• Problem details
Without the pictures, print each of the records below exactly as it appears.

• Information supplied

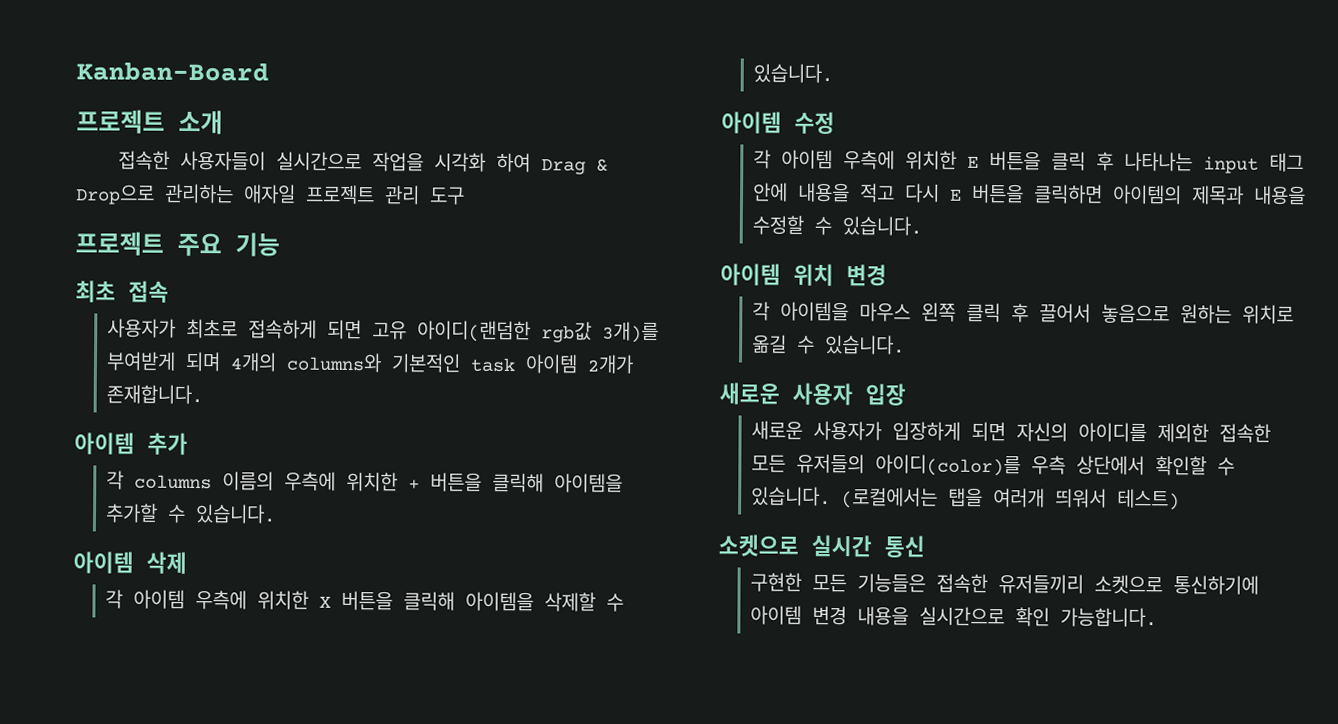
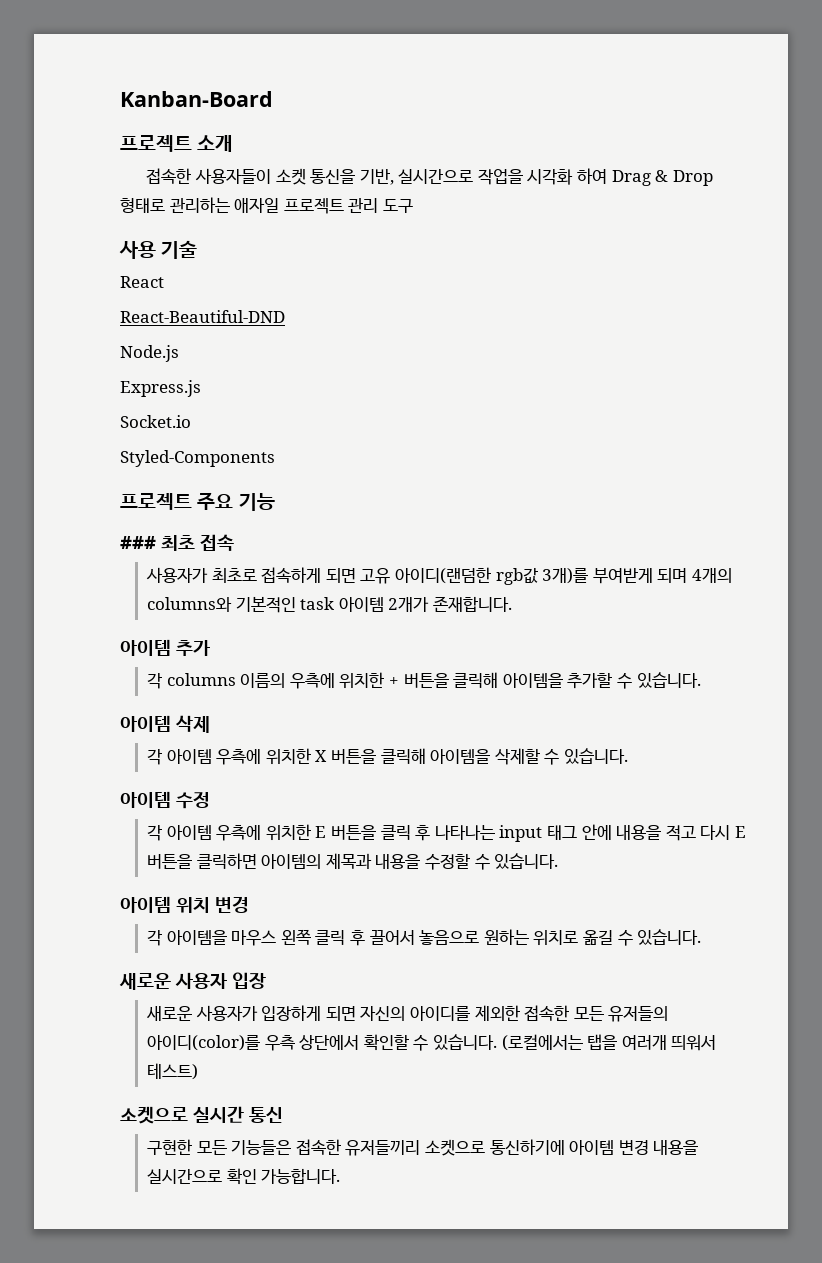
(266, 160) none -> [275,168,394,185] 소켓 통신을 기반,
[75,184,155,205] Drop으로 -> [672,170,713,186] [120,198,165,213] Drop 형태로
(465, 195) none -> [119,240,198,259] [120,276,164,288] [120,310,285,323] [120,345,179,362] [120,380,201,397] [120,415,191,428] [120,450,275,467] // 사용 기술 // React // React-Beautiful-DND // Node.js // Express.js // Socket.io // Styled-Components
(280, 244) none -> [120,536,156,549] ###

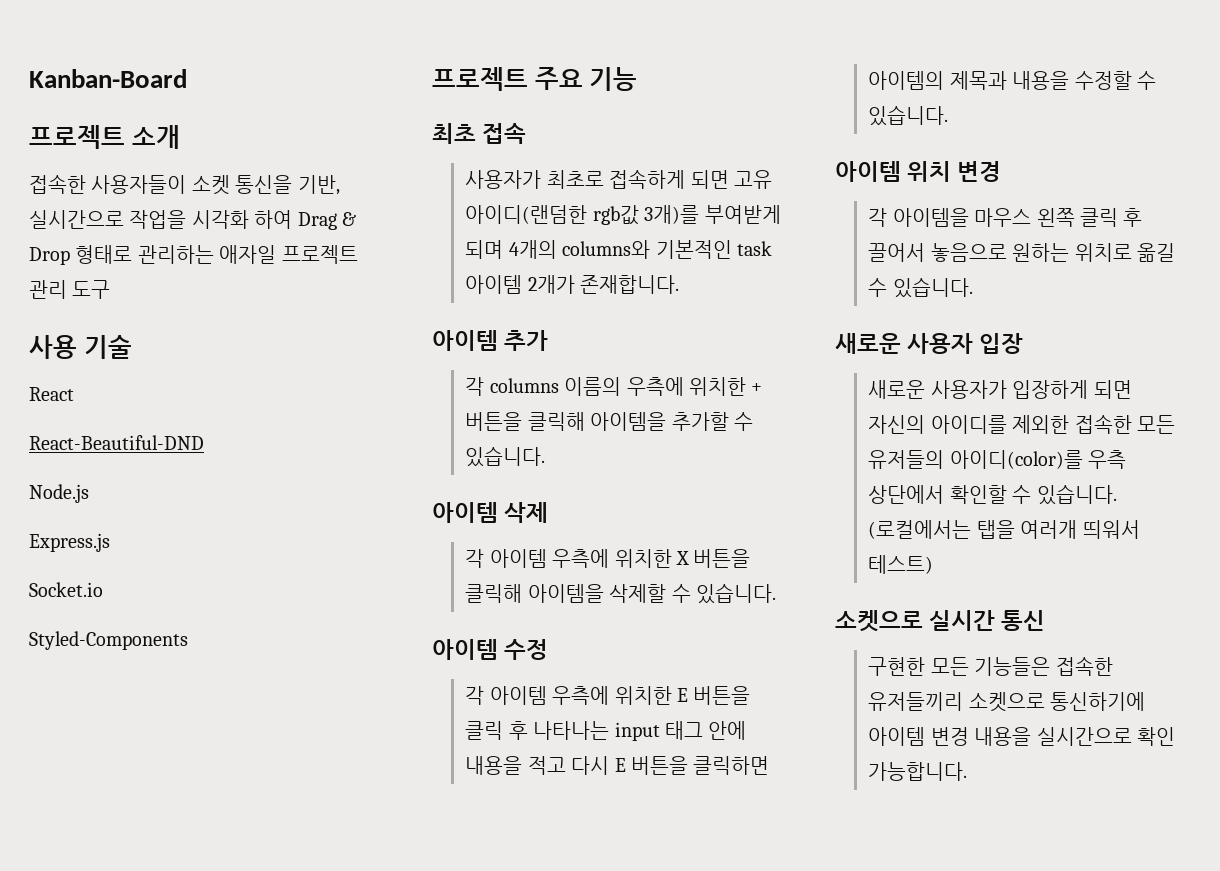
[120,536,156,549] ### -> (638, 79) none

• Result of this exercise
(266, 160) none -> [275,168,394,185] 소켓 통신을 기반,
[75,184,155,205] Drop으로 -> [672,170,713,186] [120,198,165,213] Drop 형태로
(465, 195) none -> [119,240,198,259] [120,276,164,288] [120,310,285,323] [120,345,179,362] [120,380,201,397] [120,415,191,428] [120,450,275,467] // 사용 기술 // React // React-Beautiful-DND // Node.js // Express.js // Socket.io // Styled-Components
(280, 244) none -> [120,536,156,549] ###

[120,536,156,549] ### -> (638, 79) none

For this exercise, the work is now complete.